== Aim of the exercise ==
Starting at the line that holds "TANX Hitch Rack: 4" and stopping at the line that holds "total: 3240.20 -> 3234.47", restate the records below word for word, with both of those lines included.

== Data under study ==
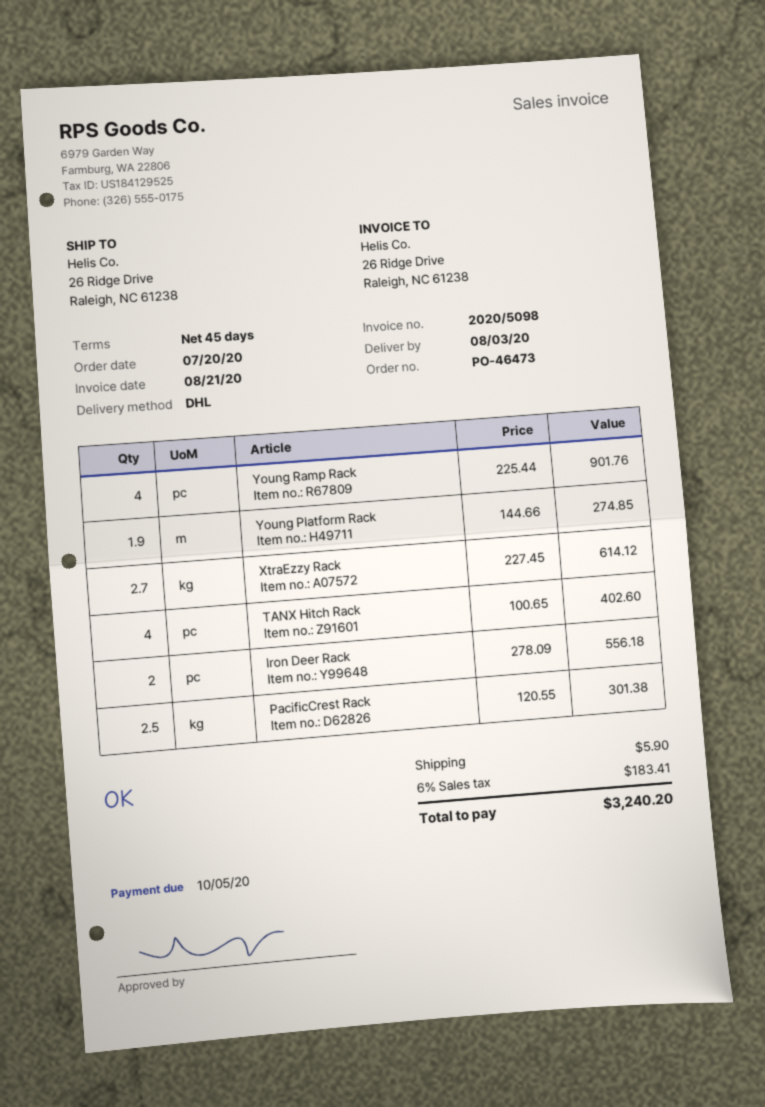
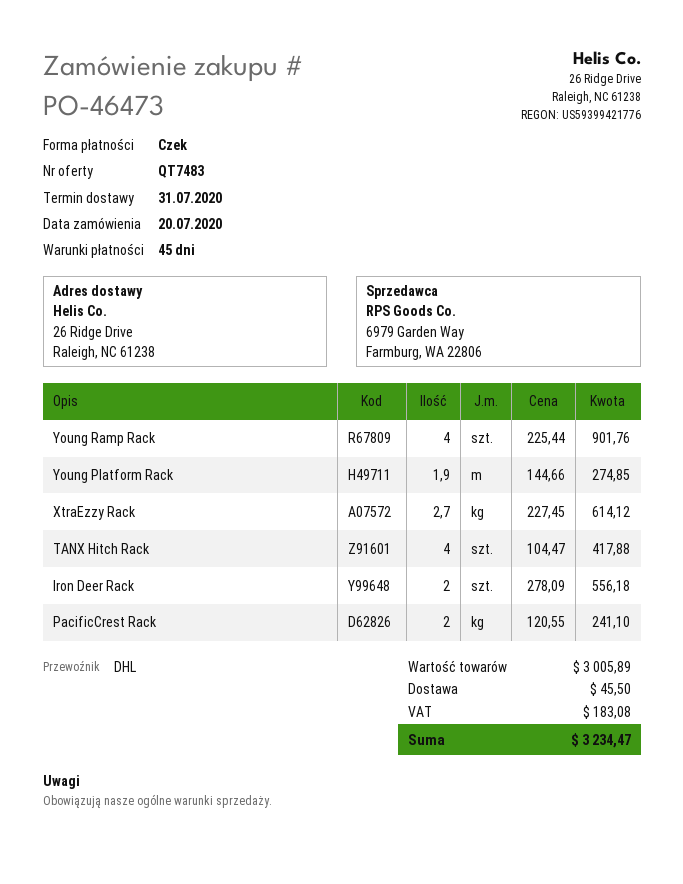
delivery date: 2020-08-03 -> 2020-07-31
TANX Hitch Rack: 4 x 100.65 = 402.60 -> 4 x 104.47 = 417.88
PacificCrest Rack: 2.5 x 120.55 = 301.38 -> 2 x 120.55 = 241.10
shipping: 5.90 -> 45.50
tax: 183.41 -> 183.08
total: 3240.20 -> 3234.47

---

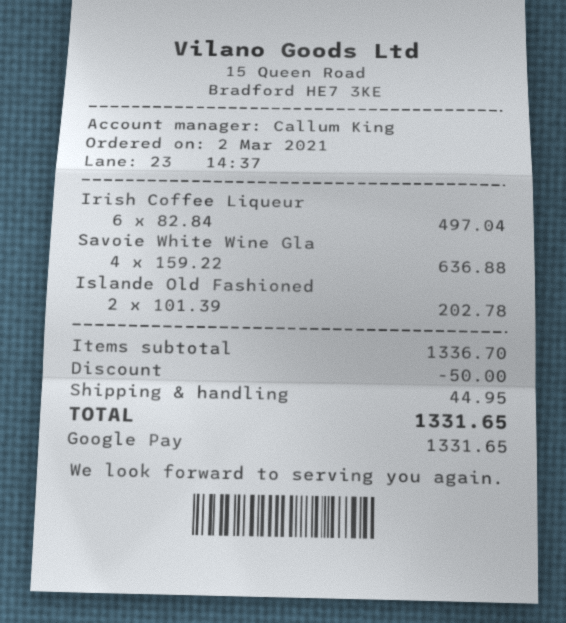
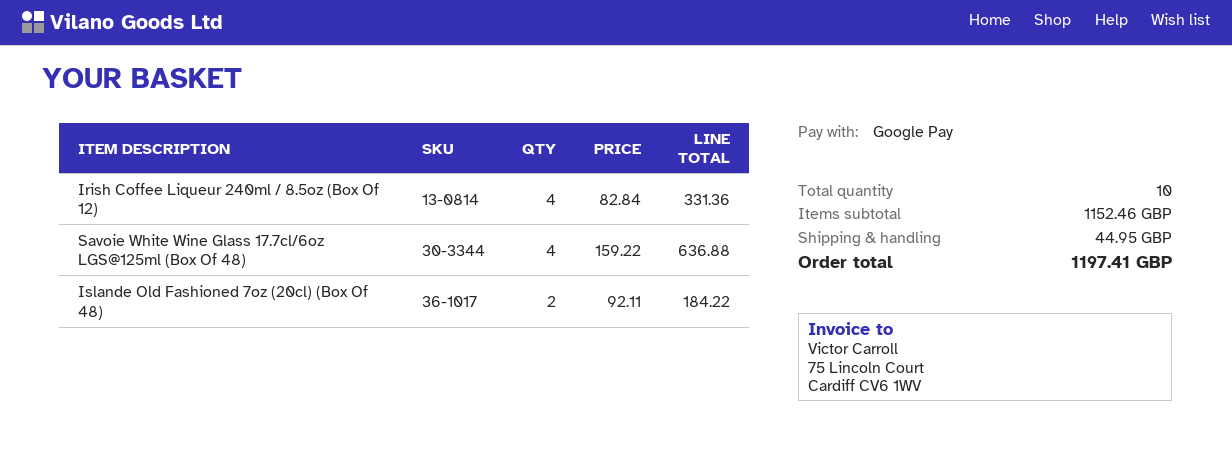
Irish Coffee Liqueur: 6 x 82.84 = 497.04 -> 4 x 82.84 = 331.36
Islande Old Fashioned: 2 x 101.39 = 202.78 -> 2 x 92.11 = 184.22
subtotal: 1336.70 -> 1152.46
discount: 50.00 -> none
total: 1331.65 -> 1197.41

== Answer to this problem ==
TANX Hitch Rack: 4 x 100.65 = 402.60 -> 4 x 104.47 = 417.88
PacificCrest Rack: 2.5 x 120.55 = 301.38 -> 2 x 120.55 = 241.10
shipping: 5.90 -> 45.50
tax: 183.41 -> 183.08
total: 3240.20 -> 3234.47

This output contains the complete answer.